Oh, wow! I got up early to check the remainder of the blogs I regularly visit and find that virtually all of this “regained” time will be devoted to Box Elder before I rush back to help Mrs BB remake the bed – an act of mutual support which turns a chore into an efficacious solution lasting mere seconds. Not that I’m complaining.

But I am working backwards. Fascinated to see Lucy Mark III, quite different from Mark I (dangling earrings more prominent at the wedding in Brittany where a Jeep played a drive-on part) and the much more recent Mark II, in a ferocious strop and part of a montage. Here we have the whispier – Dare I say fey? No I dare not – persona incapable of disciplining a preterite failure.

I must scroll back. I try to find a French equivalent of the items constituting your pub order list (quiche, jacket potatoes, etc) but fail. How did these educated French people react to a jacket potato reheated in the microwave, its skin all damp and blah-i? Or were they carried away by the Britishnness of it all. Let’s hope they did not blame the prophet of their experience. Thank God for The Bell at Alresford. But then – Good God! – the manager’s French. Ah, that’s cheating. As I would have done in your place.

And now I’m faced with providing sixteen words on the blogger becomes the blog. Certainly Plutarch and I, under the comforting tawdriness of the Retreat, are mere electronic extensions of the two flesh-and-blood entities, one of whom submitted an expenses claim in the seventies and the other who signed it. Goodness, there’s lot’s more scroll-bar still to go.
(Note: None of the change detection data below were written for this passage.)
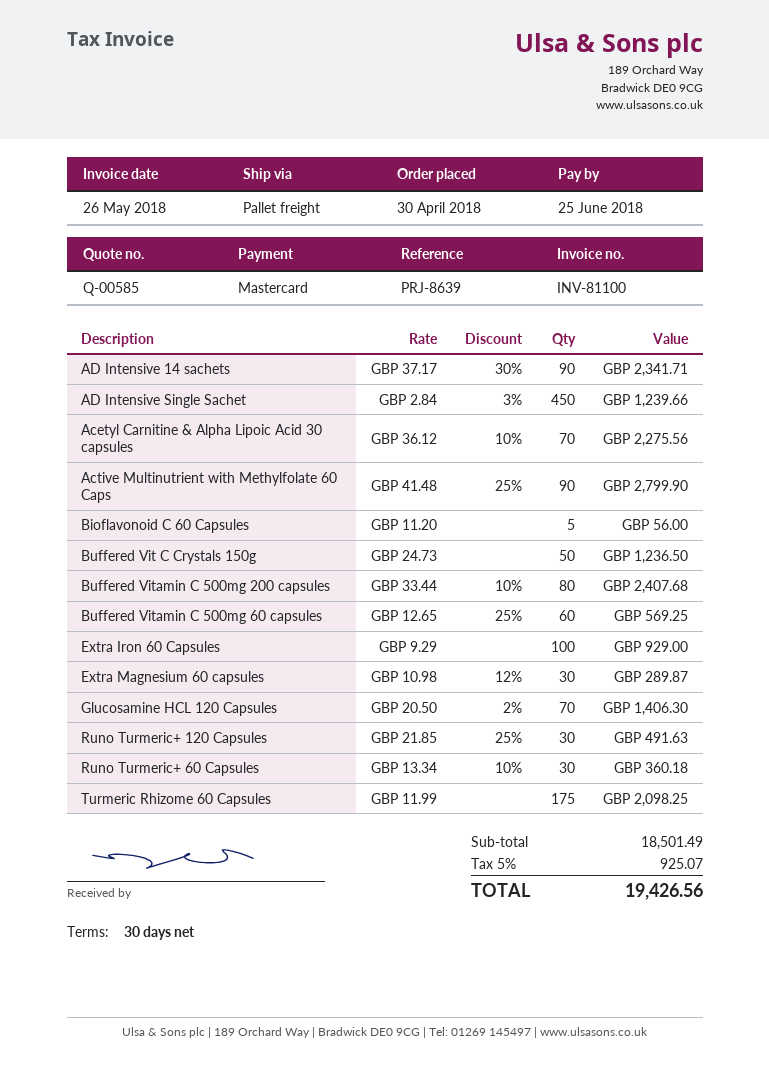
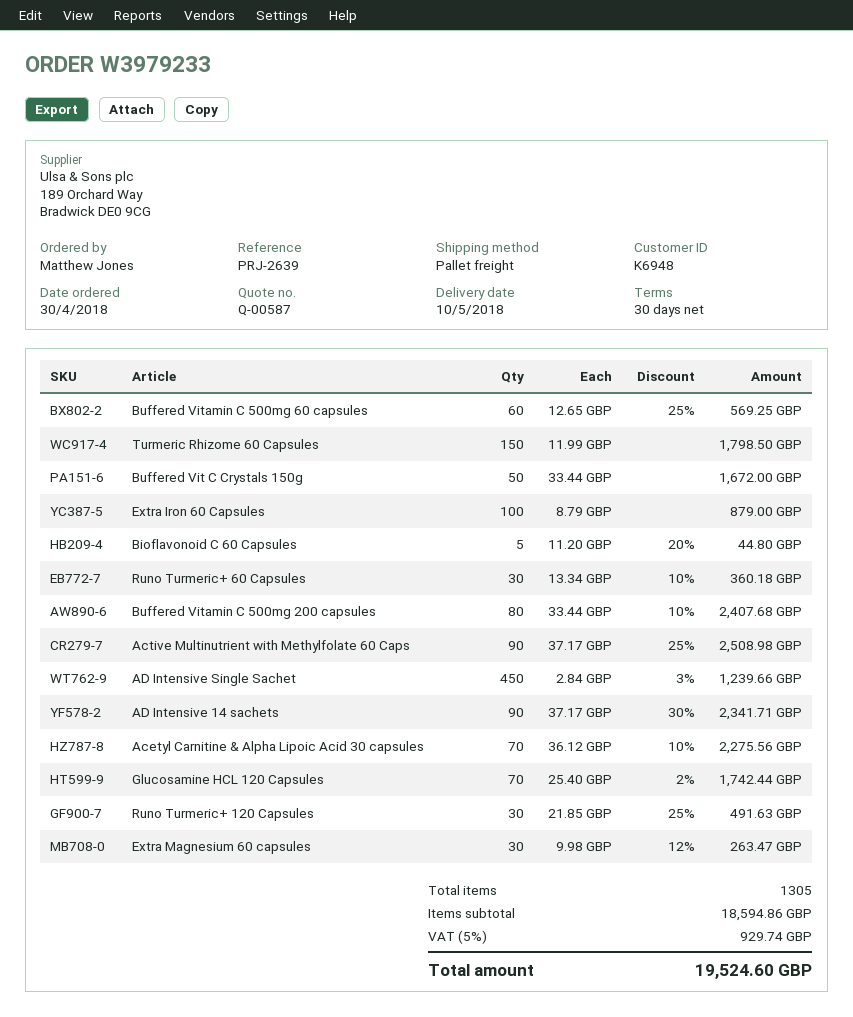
quote number: Q-00585 -> Q-00587
reference: PRJ-8639 -> PRJ-2639
Active Multinutrient with Methylfolate 60 Caps: 90 x 41.48 - 25% = 2799.90 -> 90 x 37.17 - 25% = 2508.98
Bioflavonoid C 60 Capsules: 5 x 11.20 = 56.00 -> 5 x 11.20 - 20% = 44.80
Buffered Vit C Crystals 150g: 50 x 24.73 = 1236.50 -> 50 x 33.44 = 1672.00
Extra Iron 60 Capsules: 100 x 9.29 = 929.00 -> 100 x 8.79 = 879.00
Extra Magnesium 60 capsules: 30 x 10.98 - 12% = 289.87 -> 30 x 9.98 - 12% = 263.47
Glucosamine HCL 120 Capsules: 70 x 20.50 - 2% = 1406.30 -> 70 x 25.40 - 2% = 1742.44
Turmeric Rhizome 60 Capsules: 175 x 11.99 = 2098.25 -> 150 x 11.99 = 1798.50
subtotal: 18501.49 -> 18594.86
tax: 5% = 925.07 -> 5% = 929.74
total: 19426.56 -> 19524.60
What influential people you know. Bee in spiritual contact with the sainted Jane. Must be selective as you have had to be. But oh the sudden confusing switches of language. Sainted Genostine! Yah! And within all this a crise d’ordinateur. No, I’m exhausted, I will go back to the most recent post for the sake of my blood pressure.

But even there I am embarrassed with riches although that’s a poor metaphor for Mol’s poorliness. A moment of silence and sympathy then. Time to come to a dignified conclusion. I am absurdly moved that we share the same operating system and you are exploring the delights of the portable toolbar initiated by the right click. Is that suitably gnomic?

Lucy said...

Thanks all. recovery continues but getting comfy at night is bothering her, and therefore us. She's fine lazing about in the day, but her bed seems never to be right. She's coping OK with the car which is a relief as it means I can get out and about more easily (she doesn't care for being left behind too much).

Jan, nice to see you again!

BB - you have been missed!

earlybird said...

Beautiful photos of the hoverflies. Glad to hear Mol is improving...

Rouchswalwe said...

Sending a pat and a fur ruffle for brave Mol and ales for you and Tom! So that hyphen thingie is German?! What a revelation. My teachers here in the States used to mark it in red and take off points! I wonder what the statute of limitations for essays is?

Fire Bird said...

great pictures of hoverflies. Glad to hear Mol doing so well. We have that bubbles screensaver too!